§ **Detected change data**
+ + + + + + +

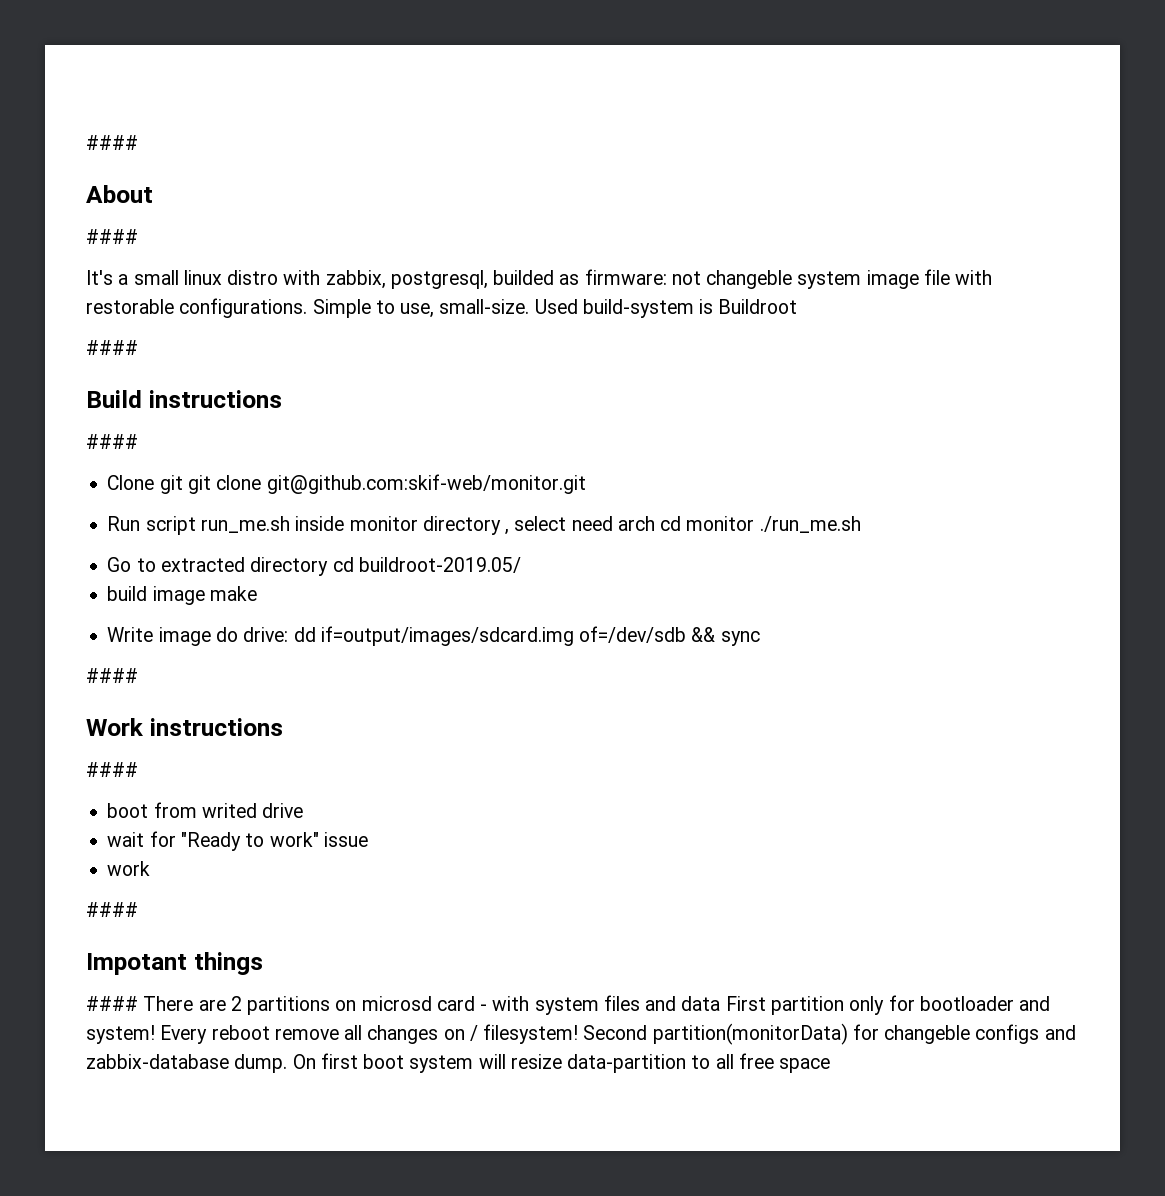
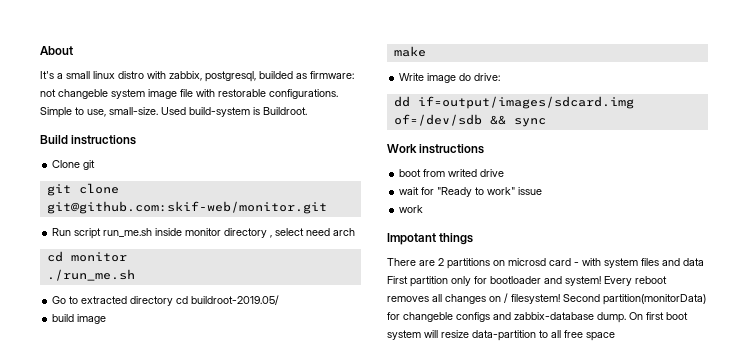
[86,135,138,150] #### // -> (40, 50) none
[86,229,138,244] // #### -> (73, 50) none
[718,299,798,314] [86,340,138,355] Buildroot // #### -> [263,107,307,115] Buildroot.
[86,434,138,449] // #### -> (137, 140) none
(183, 484) none -> (96, 165) //
(655, 523) none -> (356, 232) //
(755, 523) none -> (127, 257) //
(205, 595) none -> (107, 319) //
(289, 634) none -> (501, 77) //
[86,668,138,683] // #### -> (546, 122) none
[86,762,138,777] // #### -> (485, 149) none
[86,902,138,917] // #### -> (424, 209) none
[86,996,138,1011] #### -> (474, 239) none
[274,1028,339,1040] remove -> [387,296,429,302] removes

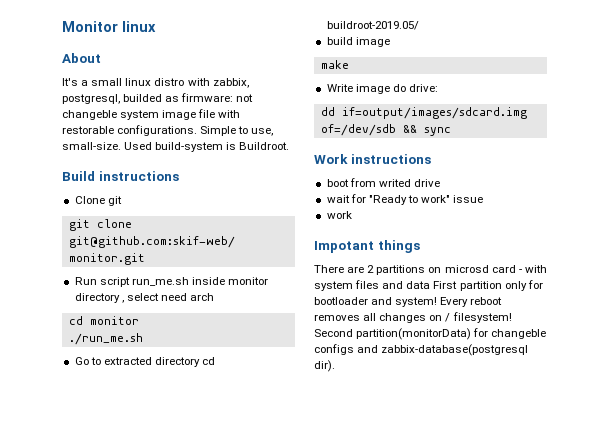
(40, 50) none -> [62,21,156,32] Monitor linux //
[514,312,688,323] [387,330,615,341] zabbix-database dump. On first boot system will resize data-partition to all free space -> [381,344,529,356] [314,360,335,372] zabbix-database(postgresql dir).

+ + + + + + +

§ **Work instructions**
In the answer, give only the lines from the top of the data above through the line with "(755, 523) none -> (127, 257) //", reproduced exactly; no picture may appear.

§ **Solution below**
[86,135,138,150] #### // -> (40, 50) none
[86,229,138,244] // #### -> (73, 50) none
[718,299,798,314] [86,340,138,355] Buildroot // #### -> [263,107,307,115] Buildroot.
[86,434,138,449] // #### -> (137, 140) none
(183, 484) none -> (96, 165) //
(655, 523) none -> (356, 232) //
(755, 523) none -> (127, 257) //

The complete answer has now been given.